Several days of anti-Jewish rioting began in Bratislava, instigated by former Slovak partisans opposed to the restitution of Jewish property after the Holocaust in Slovakia.
Partisan Congress riots
The Partisan Congress riots were attacks on Jews in Bratislava and other cities and towns in the autonomous Slovak region of Czechoslovakia between 1 and 6 August 1946. Nineteen people were injured, four seriously, in Bratislava alone.
Bratislava
Bratislava is the capital and largest city of the Slovak Republic and the fourth largest of all cities on the river Danube. Officially, the population of the city is about 475,000; however, some sources estimate the daily number of people moving around the city based on mobile phone SIM cards is more than 570,000. Bratislava is in southwestern Slovakia at the foot of the Little Carpathians, occupying both banks of the Danube and the left bank of the River Morava.
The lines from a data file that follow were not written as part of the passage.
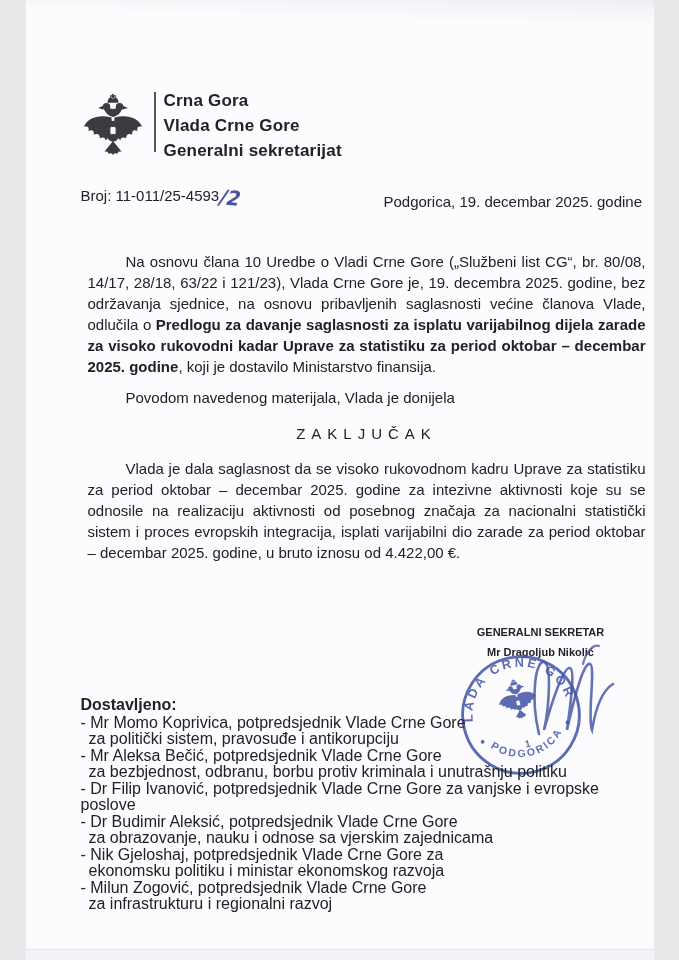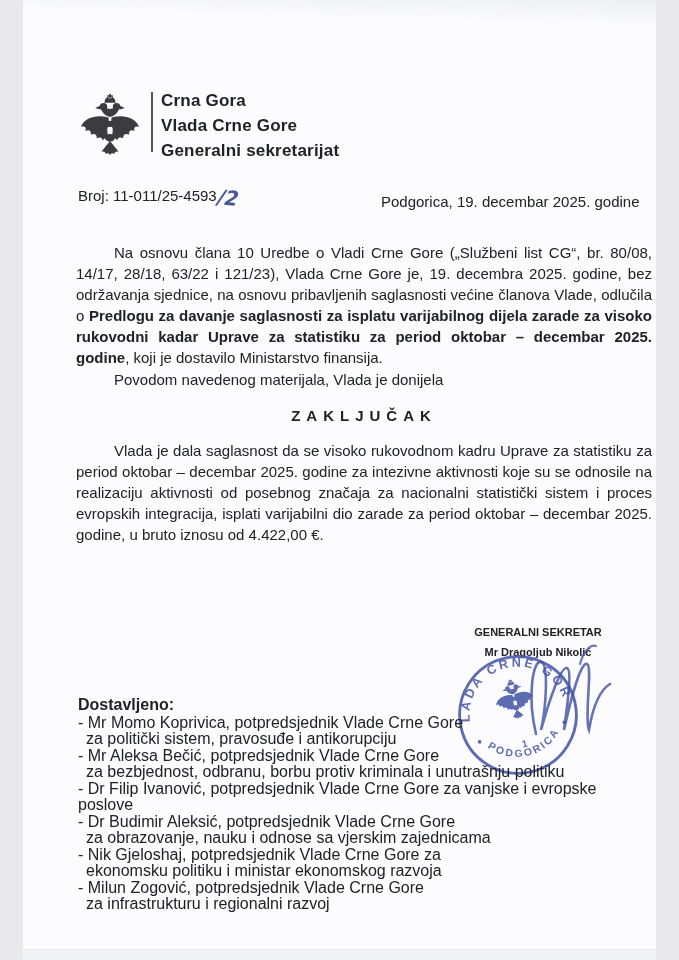--- a/index.html
+++ b/index.html
@@ -5,12 +5,13 @@
   html,body{margin:0;padding:0;background:#e9e9ec;}
   .page{
     position:relative;
-    width:633px;height:960px;
+    width:580px;height:960px;
     margin:0 auto;
     background:#fcfcfe;
     overflow:hidden;
     font-family:"Liberation Sans", sans-serif;
     color:#212226;
+    padding-left:48px;
   }
   
   .scan-shadow-top{

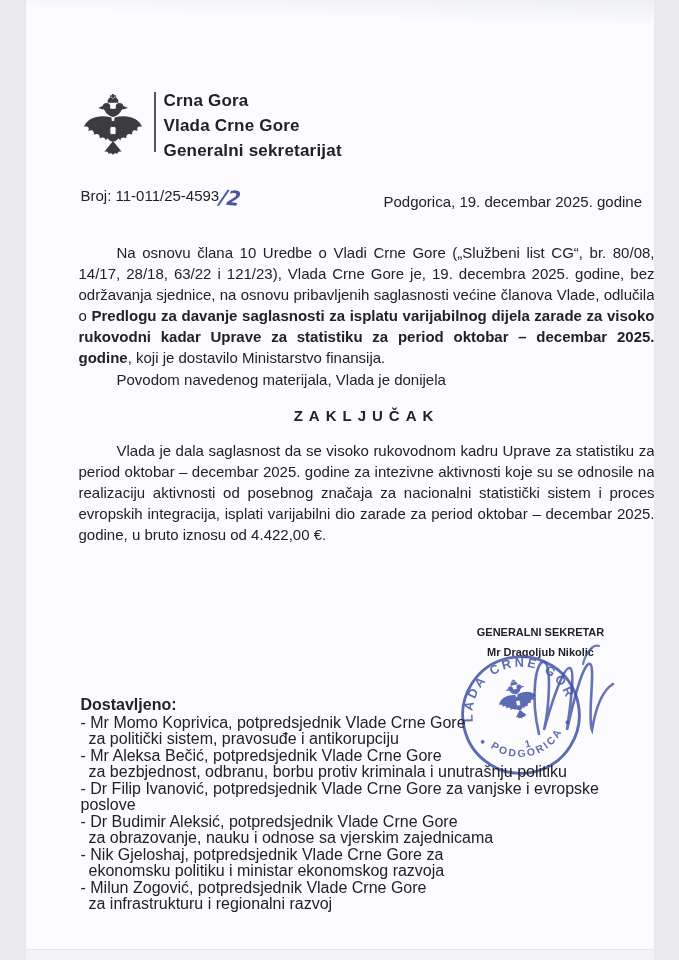--- a/index.html
+++ b/index.html
@@ -38,7 +38,7 @@
   .date-line{position:absolute;top:193px;left:358px;font-size:15px;}
   
   .doc-body{position:absolute;top:241px;left:52px;width:578px;font-size:15px;line-height:21px;}
-  .doc-body p{margin:1px;text-align:justify;text-indent:38px;}
+  .doc-body p{margin:10px;text-align:justify;text-indent:38px;}
   .lead-in{margin-top:0 !important;}
   .zak-heading{
     text-align:center;font-weight:bold;font-size:15px;letter-spacing:6px;

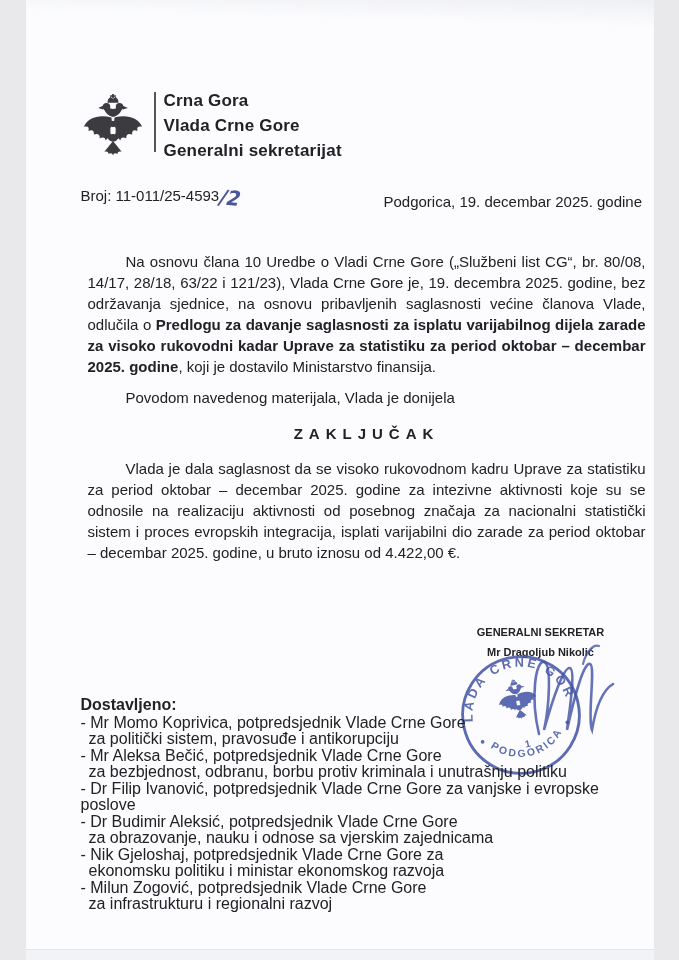--- a/index.html
+++ b/index.html
@@ -41,7 +41,7 @@
   .doc-body p{margin:10px;text-align:justify;text-indent:38px;}
   .lead-in{margin-top:0 !important;}
   .zak-heading{
-    text-align:center;font-weight:bold;font-size:15px;letter-spacing:6px;
+    text-align:center;font-weight:normal;font-size:15px;letter-spacing:6px;
     margin:15px 0 14px 0;
   }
Bordering Austria and Hungary, it is the only national capital to border two sovereign states.
Slovak partisans
Slovak partisans were fighters in irregular military groups participating in the Slovak resistance movement, including against Nazi Germany and collaborationism during World War II.
The Holocaust in Slovakia
The Holocaust in Slovakia was the systematic dispossession, deportation, and murder of Jews in the Slovak Republic, a client state of Nazi Germany, during World War II. Out of 89,000 Jews in the country in 1940, an estimated 69,000 were murdered in the Holocaust.